Problem running newly saved / loaded SP & TM

  1. 20 000 iterations before serialization and 5000 after
  2. Now - Yes.Model fed at the same interval
    3)Events continuous.
  3. No, the model trained once. And comes back only to make inferences.
  4. The model works just fine before saving, so my question relates only to the issue I have while saving/restoring my model.
  5. No, only a sequence of values matters in this case

What version of NuPIC are you using? Be sure you are using 1.0.5.

Requirement already satisfied: nupic in /home/japanes/calc/venv/lib/python2.7/site-packages (1.0.5)

Please double check that you have nupic.bindings==1.0.6 by running pip list | grep nupic.

nupic 0.8.0
nupic-studio 1.1.3 /usr/local/lib/python2.7/dist-packages
nupic.bindings 0.7.0

Wow . It is very strange(

Ok, please uninstall nupic completely, then reinstall with pip and try again?

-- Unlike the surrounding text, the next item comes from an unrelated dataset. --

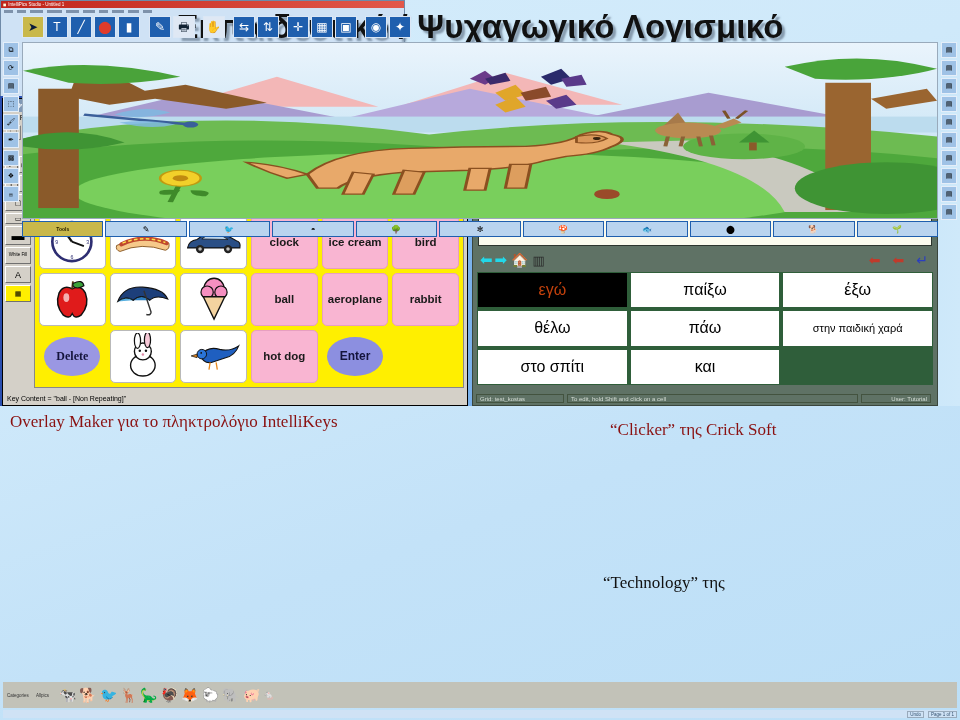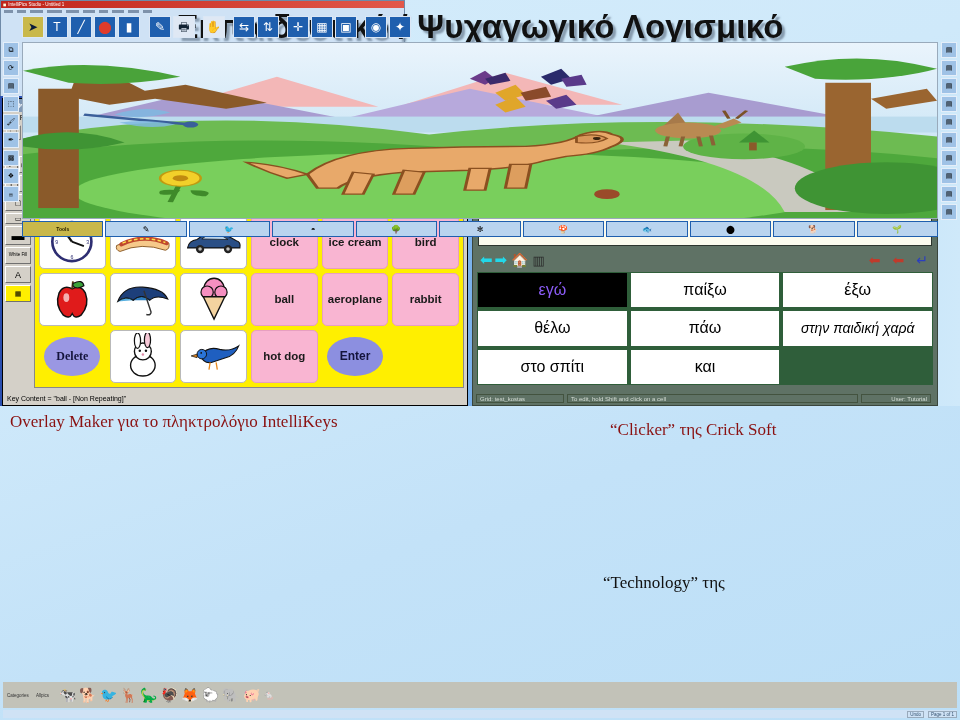"εγώ" .ckcell.sel { color: #8b5cf6 -> #c2410c }
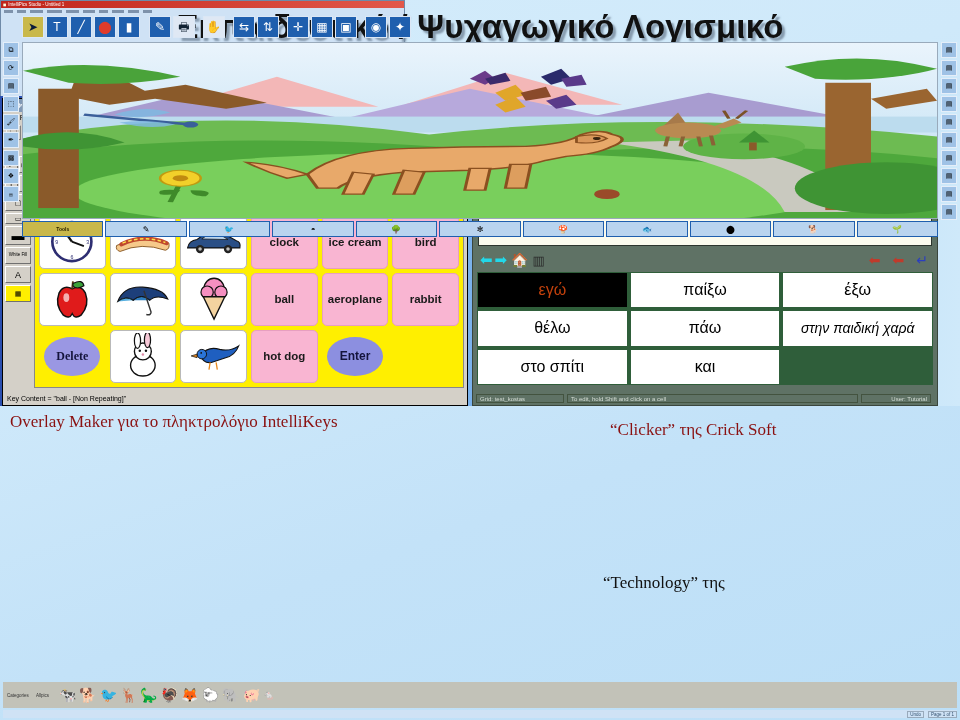"στην παιδική χαρά" .ckcell.small { font-size: 14px -> 11px; font-style: italic -> none }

I try again but nothing changed

What does pip list | grep nupic say you have installed now?

nupic 1.0.5
nupic.bindings 1.0.6

That looks right. I still don’t quite understand the problem. Can you explain more how the model’s behavior is different after a save? Do the anomaly scores change drastically? Was the model performing well before the save? If so, how do you define “well”?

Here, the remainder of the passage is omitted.